Very often the loans form part of an overall financial package which might also include work placements, scholarships and grants. Despite being subsidized by the government, interest is still added but usually around 2 percentage points less than the typical unsecured loan available in the market.

It is also possible to get a private student loan either instead of a federal package or to supplement it. Private student loans can either be secured or unsecured but the interest rate varies significantly across the market. It is also not unusual to find a student loan which accrues one rate of interest whilst the individual is at college but increases once they leave.

Loans typically become payable between 6-12 months once college has ended - although some have a clause stating that if the hours studied drop to less than 50% payment is due straight away.

Once the repayments become due, many students consider the possibility of refinancing in order to lower the monthly amount and make it more affordable.

As well as providing the initial loans, there is also the possibility of federal consolidation. In this kind of refinancing deal, the Department of Education purchases the debt and a new loan with a fixed interest rate is issued. The interest rate upon consolidation is not changed from the original rate of the loan. However, lowering a monthly repayment will extend the term and ultimately mean more interest becomes payable.

Private sector refinancing is very different because the companies will be seeking to make a profit from taking on the student debts. This means that in most cases a higher interest rate will become payable, even if the monthly repayment amount reduces.

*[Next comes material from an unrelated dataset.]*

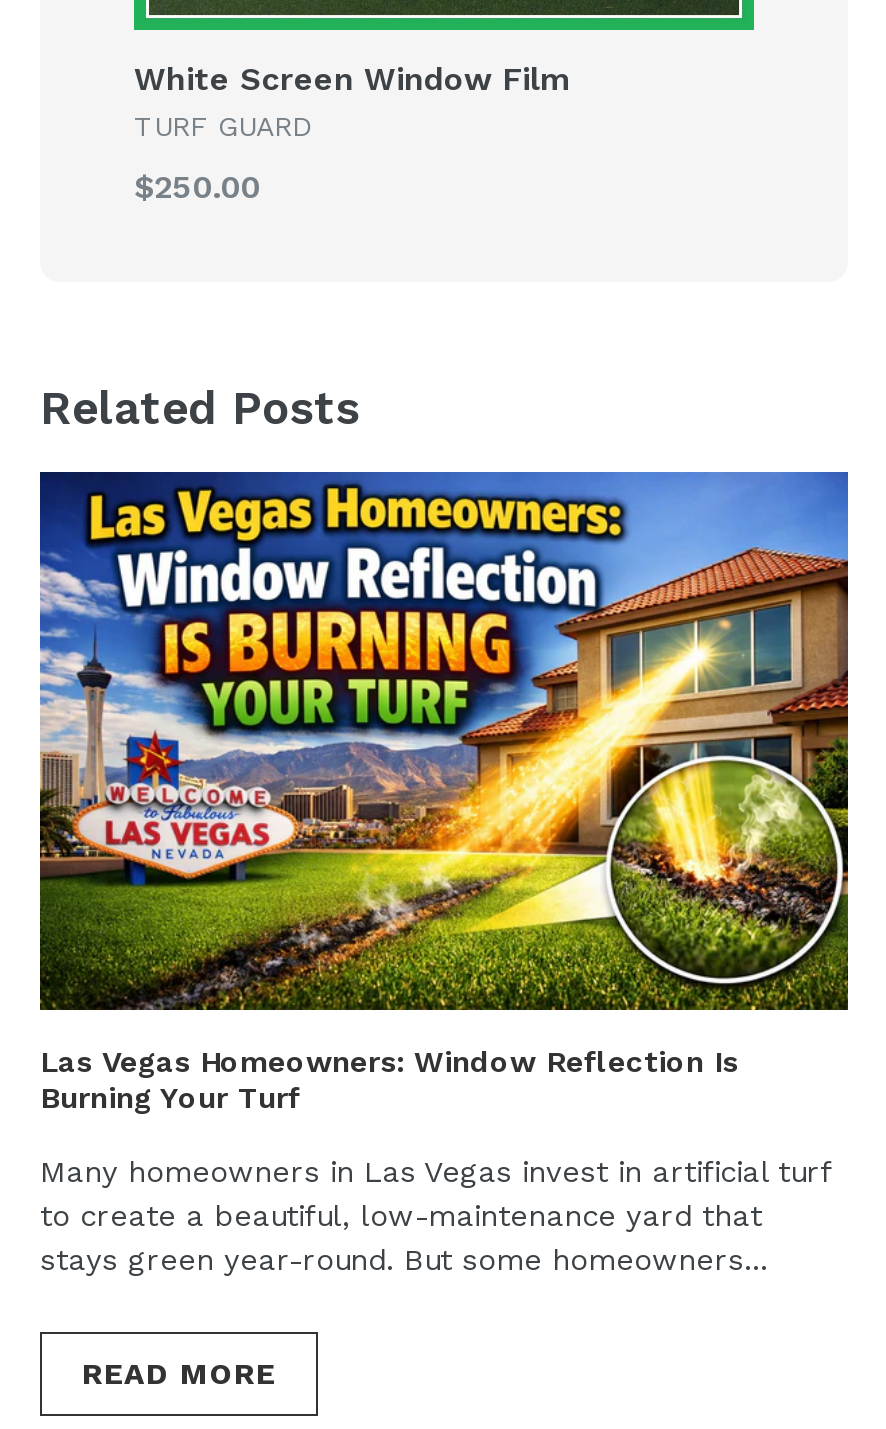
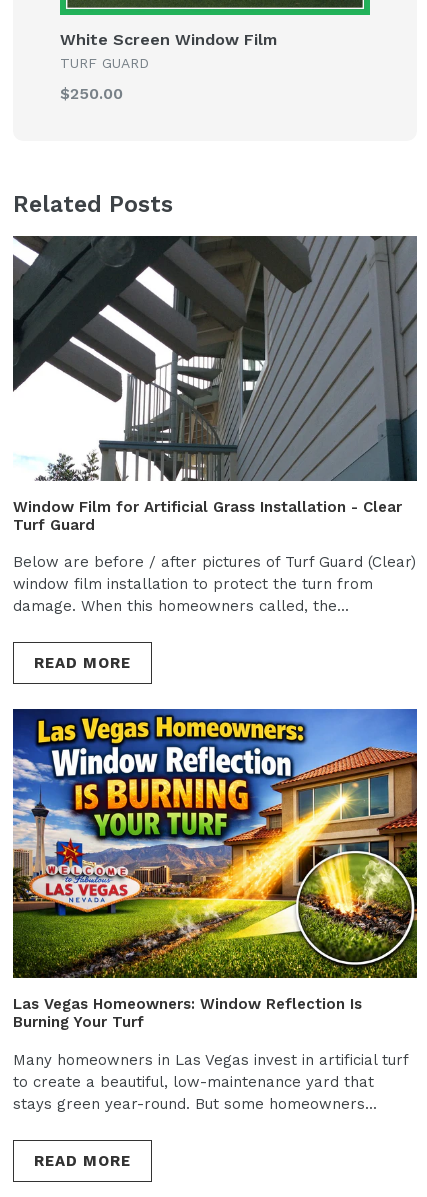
none -> [12,235,418,672] [image] | Window Film for Artificial Grass Installation - Clear | Turf Guard | Below are before / after pictures of Turf Guard (Clear) | window film installation to protect the turn from | damage. When this homeowners called, the... | READ MORE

Another fundamental difference between federal refinancing and private firm consolidation is that the state-backed scheme has no minimum balance. Any student with outstanding debts qualifies to refinance their loans with the Federal Direct Consolidation Loan program. However, in the private sector, firms may not be willing to consider refinancing student debts for less than a minimum sum. A few lenders will consider offering terms for students owing as little as $5000 but the majority will not take on the debts unless they are at least $7000.

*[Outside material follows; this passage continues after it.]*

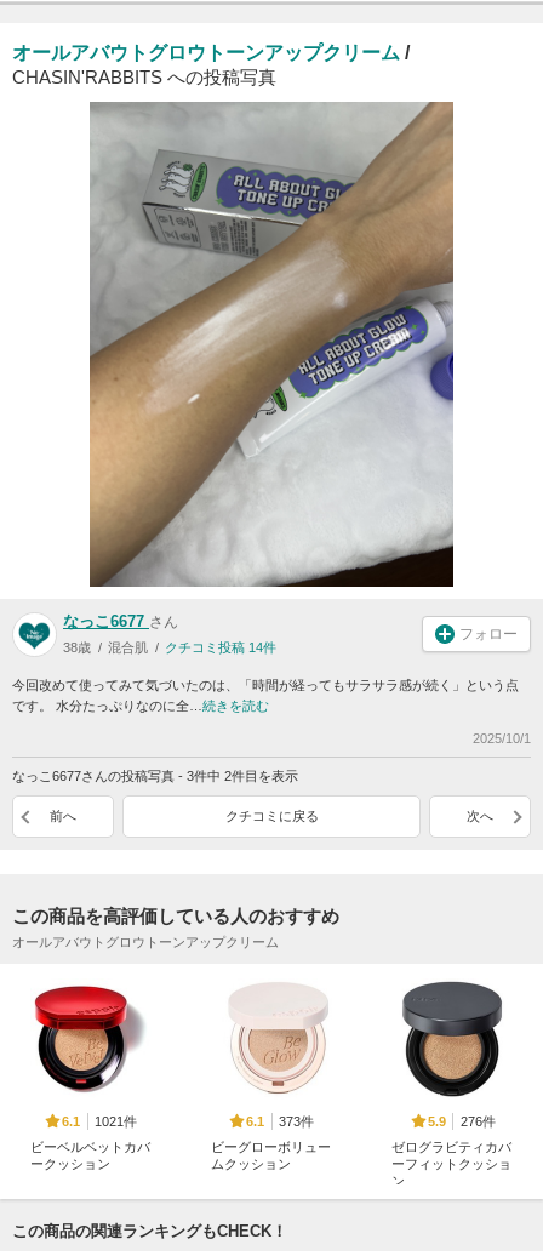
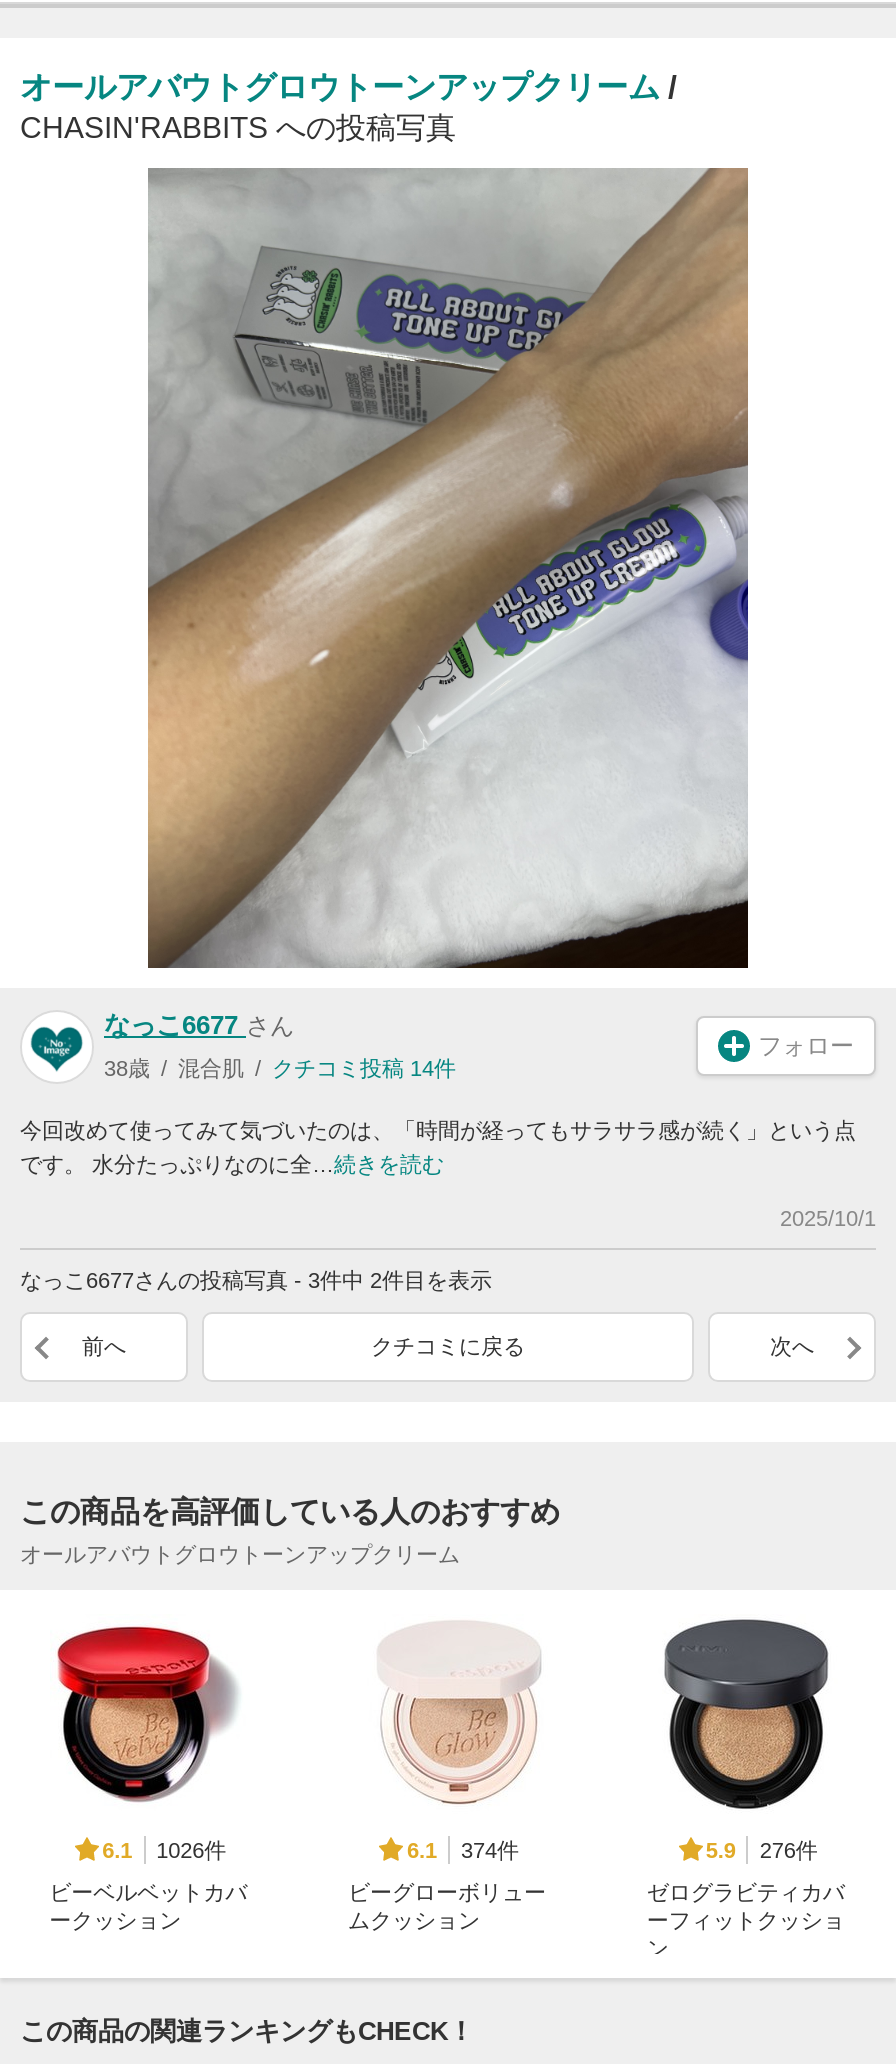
[62,1114,137,1129] 6.1 1021件 -> [102,1837,226,1862] 6.1 1026件
[247,1114,315,1129] 6.1 373件 -> [407,1837,519,1862] 6.1 374件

For those who come into some money and want to repay some or all of their loan early, the federal scheme does not carry a penalty for early partial or full settlement. In the private sector, fixed financial penalties may apply or either additional payments or early settlement so it is worth checking the small print.

To come to a decision about the best route to refinance a student debt, a loans calculator can be a great help. By experimenting with the figures it is possible to work out the best way to repay the loans, at the cheapest monthly rate without committing to repaying more money in the longer term.